◆ **Difference listings**:
____
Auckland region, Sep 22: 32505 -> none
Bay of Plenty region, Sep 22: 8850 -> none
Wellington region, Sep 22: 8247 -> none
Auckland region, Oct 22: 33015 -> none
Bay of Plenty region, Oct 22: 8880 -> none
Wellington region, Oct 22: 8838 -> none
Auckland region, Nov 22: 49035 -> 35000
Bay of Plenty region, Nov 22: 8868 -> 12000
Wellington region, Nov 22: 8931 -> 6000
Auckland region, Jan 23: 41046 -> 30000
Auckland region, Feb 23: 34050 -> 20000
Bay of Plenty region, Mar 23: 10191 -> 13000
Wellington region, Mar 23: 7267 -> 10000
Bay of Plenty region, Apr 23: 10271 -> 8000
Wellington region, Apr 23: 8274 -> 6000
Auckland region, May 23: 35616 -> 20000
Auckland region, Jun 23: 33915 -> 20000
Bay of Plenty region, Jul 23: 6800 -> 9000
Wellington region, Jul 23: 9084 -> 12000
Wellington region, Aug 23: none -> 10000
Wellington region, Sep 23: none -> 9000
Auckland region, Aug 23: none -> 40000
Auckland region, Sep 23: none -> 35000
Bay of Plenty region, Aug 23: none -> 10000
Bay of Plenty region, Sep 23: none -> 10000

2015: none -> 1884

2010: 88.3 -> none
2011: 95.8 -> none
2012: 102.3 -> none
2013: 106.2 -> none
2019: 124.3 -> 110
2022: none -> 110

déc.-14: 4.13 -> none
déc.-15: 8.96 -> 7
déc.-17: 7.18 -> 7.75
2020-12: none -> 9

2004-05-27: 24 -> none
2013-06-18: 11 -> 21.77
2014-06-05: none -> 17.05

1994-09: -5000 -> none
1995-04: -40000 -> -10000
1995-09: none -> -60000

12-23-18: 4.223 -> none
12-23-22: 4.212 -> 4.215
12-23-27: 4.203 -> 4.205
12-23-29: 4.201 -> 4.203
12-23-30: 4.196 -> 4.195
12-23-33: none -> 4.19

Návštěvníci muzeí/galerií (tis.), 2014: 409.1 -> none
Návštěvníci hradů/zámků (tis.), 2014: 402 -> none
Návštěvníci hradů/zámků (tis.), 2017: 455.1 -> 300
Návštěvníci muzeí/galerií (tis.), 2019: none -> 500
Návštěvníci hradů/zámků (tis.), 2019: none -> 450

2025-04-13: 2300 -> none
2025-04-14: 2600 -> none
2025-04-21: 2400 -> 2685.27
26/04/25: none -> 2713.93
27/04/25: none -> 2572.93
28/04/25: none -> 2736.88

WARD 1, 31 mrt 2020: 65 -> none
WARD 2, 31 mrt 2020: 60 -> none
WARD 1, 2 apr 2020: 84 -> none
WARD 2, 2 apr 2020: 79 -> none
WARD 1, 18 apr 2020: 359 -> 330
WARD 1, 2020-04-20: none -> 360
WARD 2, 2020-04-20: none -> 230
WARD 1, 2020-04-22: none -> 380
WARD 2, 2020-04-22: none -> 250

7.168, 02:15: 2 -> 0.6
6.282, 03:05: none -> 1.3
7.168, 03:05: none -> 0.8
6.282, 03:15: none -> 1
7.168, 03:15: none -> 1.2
____
From beginning to end, the data must be duplicated exactly.

Auckland region, Sep 22: 32505 -> none
Bay of Plenty region, Sep 22: 8850 -> none
Wellington region, Sep 22: 8247 -> none
Auckland region, Oct 22: 33015 -> none
Bay of Plenty region, Oct 22: 8880 -> none
Wellington region, Oct 22: 8838 -> none
Auckland region, Nov 22: 49035 -> 35000
Bay of Plenty region, Nov 22: 8868 -> 12000
Wellington region, Nov 22: 8931 -> 6000
Auckland region, Jan 23: 41046 -> 30000
Auckland region, Feb 23: 34050 -> 20000
Bay of Plenty region, Mar 23: 10191 -> 13000
Wellington region, Mar 23: 7267 -> 10000
Bay of Plenty region, Apr 23: 10271 -> 8000
Wellington region, Apr 23: 8274 -> 6000
Auckland region, May 23: 35616 -> 20000
Auckland region, Jun 23: 33915 -> 20000
Bay of Plenty region, Jul 23: 6800 -> 9000
Wellington region, Jul 23: 9084 -> 12000
Wellington region, Aug 23: none -> 10000
Wellington region, Sep 23: none -> 9000
Auckland region, Aug 23: none -> 40000
Auckland region, Sep 23: none -> 35000
Bay of Plenty region, Aug 23: none -> 10000
Bay of Plenty region, Sep 23: none -> 10000

2015: none -> 1884

2010: 88.3 -> none
2011: 95.8 -> none
2012: 102.3 -> none
2013: 106.2 -> none
2019: 124.3 -> 110
2022: none -> 110

déc.-14: 4.13 -> none
déc.-15: 8.96 -> 7
déc.-17: 7.18 -> 7.75
2020-12: none -> 9

2004-05-27: 24 -> none
2013-06-18: 11 -> 21.77
2014-06-05: none -> 17.05

1994-09: -5000 -> none
1995-04: -40000 -> -10000
1995-09: none -> -60000

12-23-18: 4.223 -> none
12-23-22: 4.212 -> 4.215
12-23-27: 4.203 -> 4.205
12-23-29: 4.201 -> 4.203
12-23-30: 4.196 -> 4.195
12-23-33: none -> 4.19

Návštěvníci muzeí/galerií (tis.), 2014: 409.1 -> none
Návštěvníci hradů/zámků (tis.), 2014: 402 -> none
Návštěvníci hradů/zámků (tis.), 2017: 455.1 -> 300
Návštěvníci muzeí/galerií (tis.), 2019: none -> 500
Návštěvníci hradů/zámků (tis.), 2019: none -> 450

2025-04-13: 2300 -> none
2025-04-14: 2600 -> none
2025-04-21: 2400 -> 2685.27
26/04/25: none -> 2713.93
27/04/25: none -> 2572.93
28/04/25: none -> 2736.88

WARD 1, 31 mrt 2020: 65 -> none
WARD 2, 31 mrt 2020: 60 -> none
WARD 1, 2 apr 2020: 84 -> none
WARD 2, 2 apr 2020: 79 -> none
WARD 1, 18 apr 2020: 359 -> 330
WARD 1, 2020-04-20: none -> 360
WARD 2, 2020-04-20: none -> 230
WARD 1, 2020-04-22: none -> 380
WARD 2, 2020-04-22: none -> 250

7.168, 02:15: 2 -> 0.6
6.282, 03:05: none -> 1.3
7.168, 03:05: none -> 0.8
6.282, 03:15: none -> 1
7.168, 03:15: none -> 1.2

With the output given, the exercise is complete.